About SSL, there is no way out of this. I opposed to this feature for a long
time, but simply now because of changes in regulations, policies and so forth,
a lot of use cases are migrating to SSL _internally_ even if Redis is not
exposed. And frankly it is really a mess to handle SSL proxies now that
_everybody_ look like needs encryption. So what I did was the best I could do,
when checking for PRs to merge: 1) Opt in, not compiled by default, no SSL
libs requirements. 2) Connection abstraction, there is no SSL mentioned inside
the code. Everything is in a different file.
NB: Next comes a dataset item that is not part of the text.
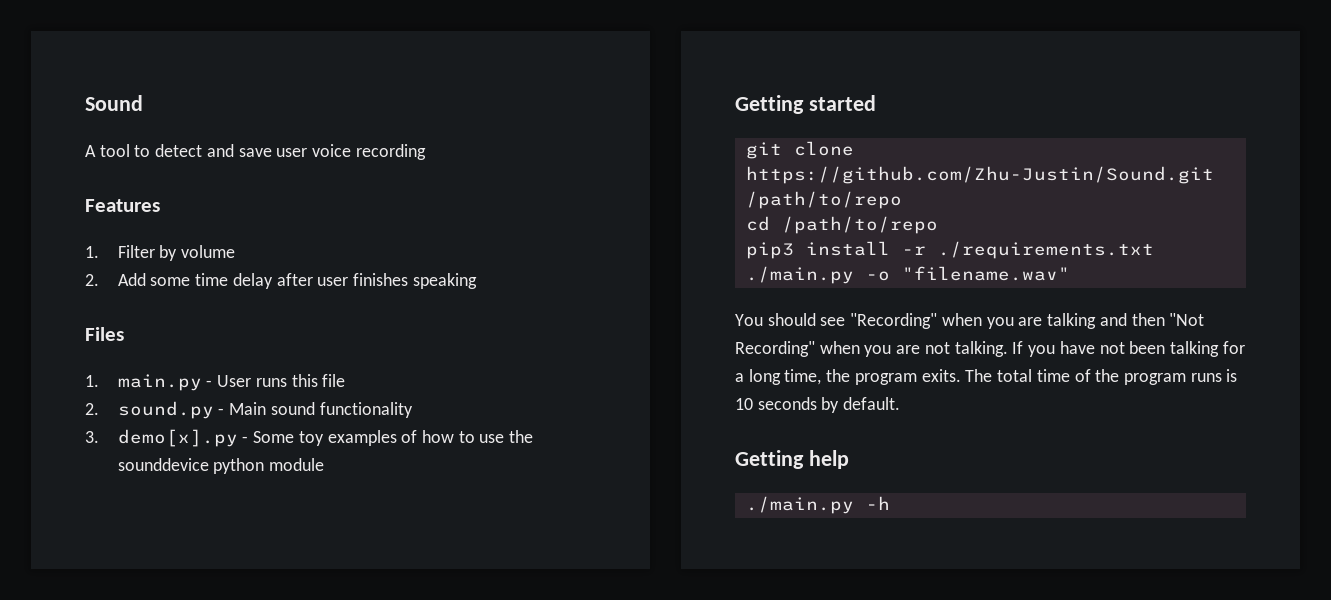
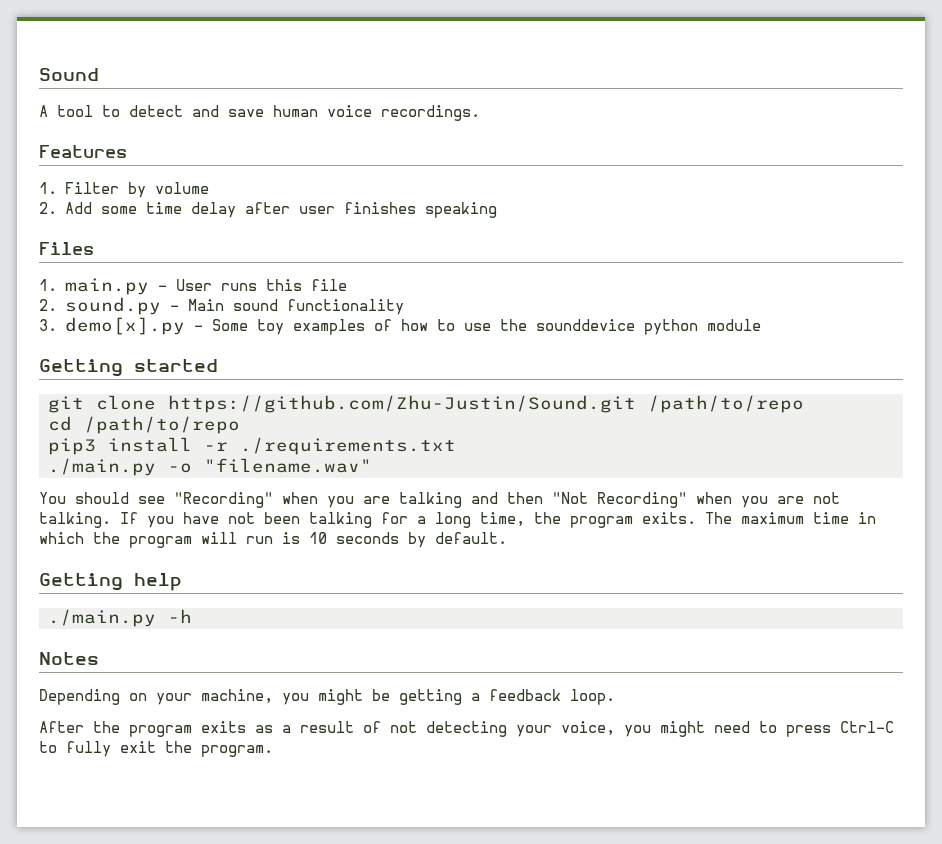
[276,144,426,160] user voice recording -> [273,105,480,121] human voice recordings.
[997,369,1222,385] total time of the program runs -> [741,512,876,524] [39,532,273,548] maximum time in which the program will run
(890, 503) none -> [39,652,99,665] [39,689,615,705] [39,721,894,737] [39,741,273,757] // Notes // Depending on your machine, you might be getting a feedback loop. // After the program exits as a result of not detecting your voice, you might need to press Ctrl-C to fully exit the program.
About the "Kafka" thing, actually streams were wanted by myself, very
strongly, and not suggested by Redis Labs. Let's start thinking at Redis ad a
data structure server and at streams without the consumer groups part (which
is totally optional). It was incredible we had no way to model a "log" in a
serious way. No time series easily, using hacks and with huge memory usage
because sorted sets are not the solution for this problem. But then why
consumer groups? Because for a long time people had this problem of wanting a
"persistent Pub/Sub": you can't lose messages just because clients disconnect
in most use cases. Btw this Kafka monster is a total of 2775 lines of code,
including comments. 1731 lines of code without comments. In other systems this
is the prelude in the copyright notice.

But ACLs, in order to manage to survive 10 years without ACLs we had to resort
to all kind of tricks: renaming commands to unguessable strings. Still with
the panic of some library calling FLUSHALL for error because the developer was
testing it in her/his laptop. Really ACLs have nothing to do with enterprise,
but some safety is needed. The ACL monster is 1297 lines of code, and is one
of the most user friendly security system you'll find in a database.

Actually all those features have a great impact on the users, huge impact on
day to day operations, and are designed in order to be as simple as possible.
And Redis Labs actually has only to lose from all this, because those were all
potential "premium" features, instead now they are in and every other Redis
provider will have it automatically as a standard. So... reality is a bit
different, and it's not a conspiracy to gain market shares or alike.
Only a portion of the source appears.